WHAT THE EXERCISE ASKS: Omit every picture, then return the listing verbatim.
Start of MATERIAL SUPPLIED
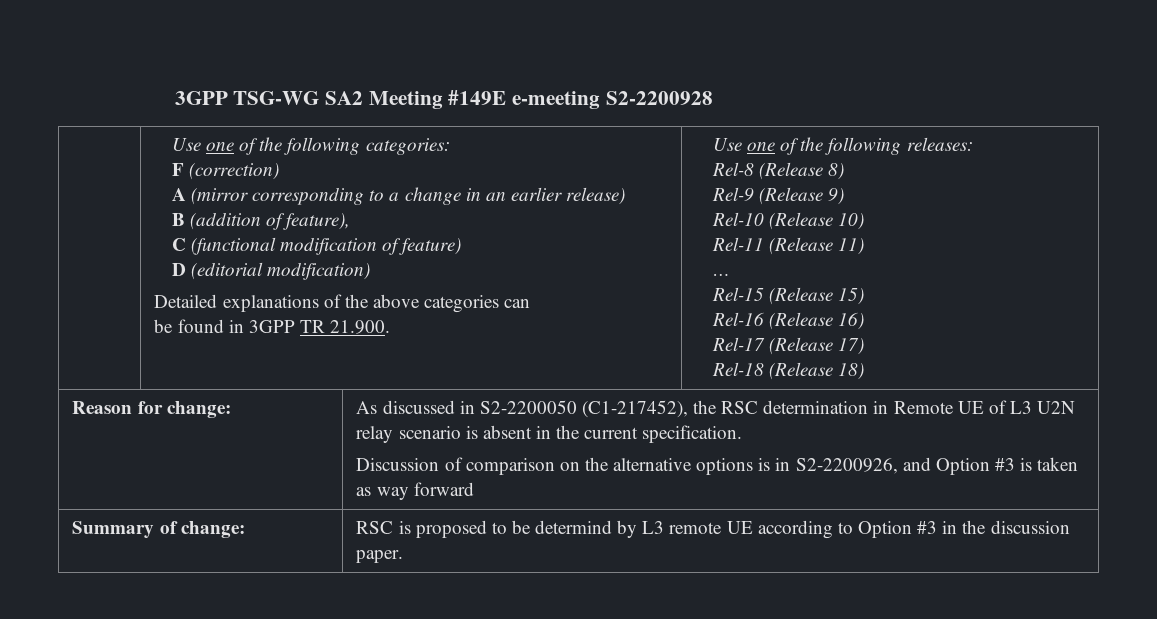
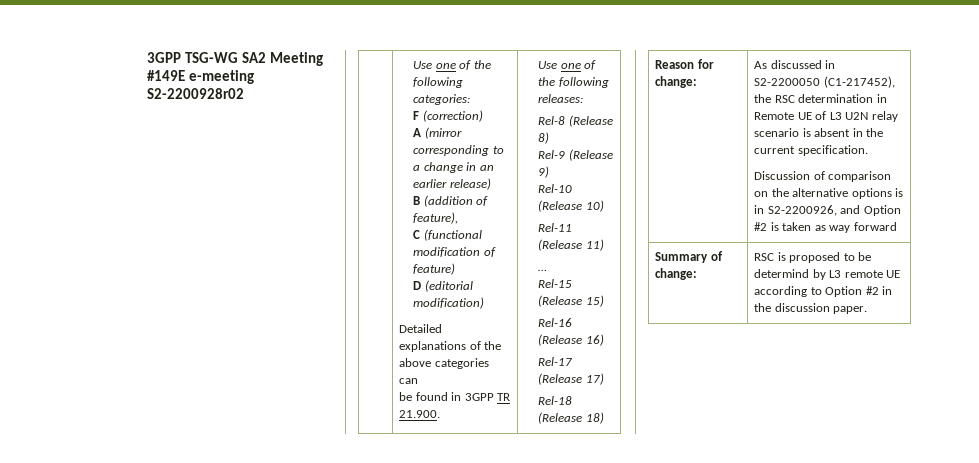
- 3GPP TSG-WG SA2 Meeting #149E e-meeting S2-2200928
+ 3GPP TSG-WG SA2 Meeting #149E e-meeting S2-2200928r02
- Discussion of comparison on the alternative options is in S2-2200926, and Option #3 is taken as way forward
+ Discussion of comparison on the alternative options is in S2-2200926, and Option #2 is taken as way forward
- Summary of change: | RSC is proposed to be determind by L3 remote UE according to Option #3 in the discussion paper.
+ Summary of change: | RSC is proposed to be determind by L3 remote UE according to Option #2 in the discussion paper.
End of MATERIAL SUPPLIED
ANSWER TO THE EXERCISE:
- 3GPP TSG-WG SA2 Meeting #149E e-meeting S2-2200928
+ 3GPP TSG-WG SA2 Meeting #149E e-meeting S2-2200928r02
- Discussion of comparison on the alternative options is in S2-2200926, and Option #3 is taken as way forward
+ Discussion of comparison on the alternative options is in S2-2200926, and Option #2 is taken as way forward
- Summary of change: | RSC is proposed to be determind by L3 remote UE according to Option #3 in the discussion paper.
+ Summary of change: | RSC is proposed to be determind by L3 remote UE according to Option #2 in the discussion paper.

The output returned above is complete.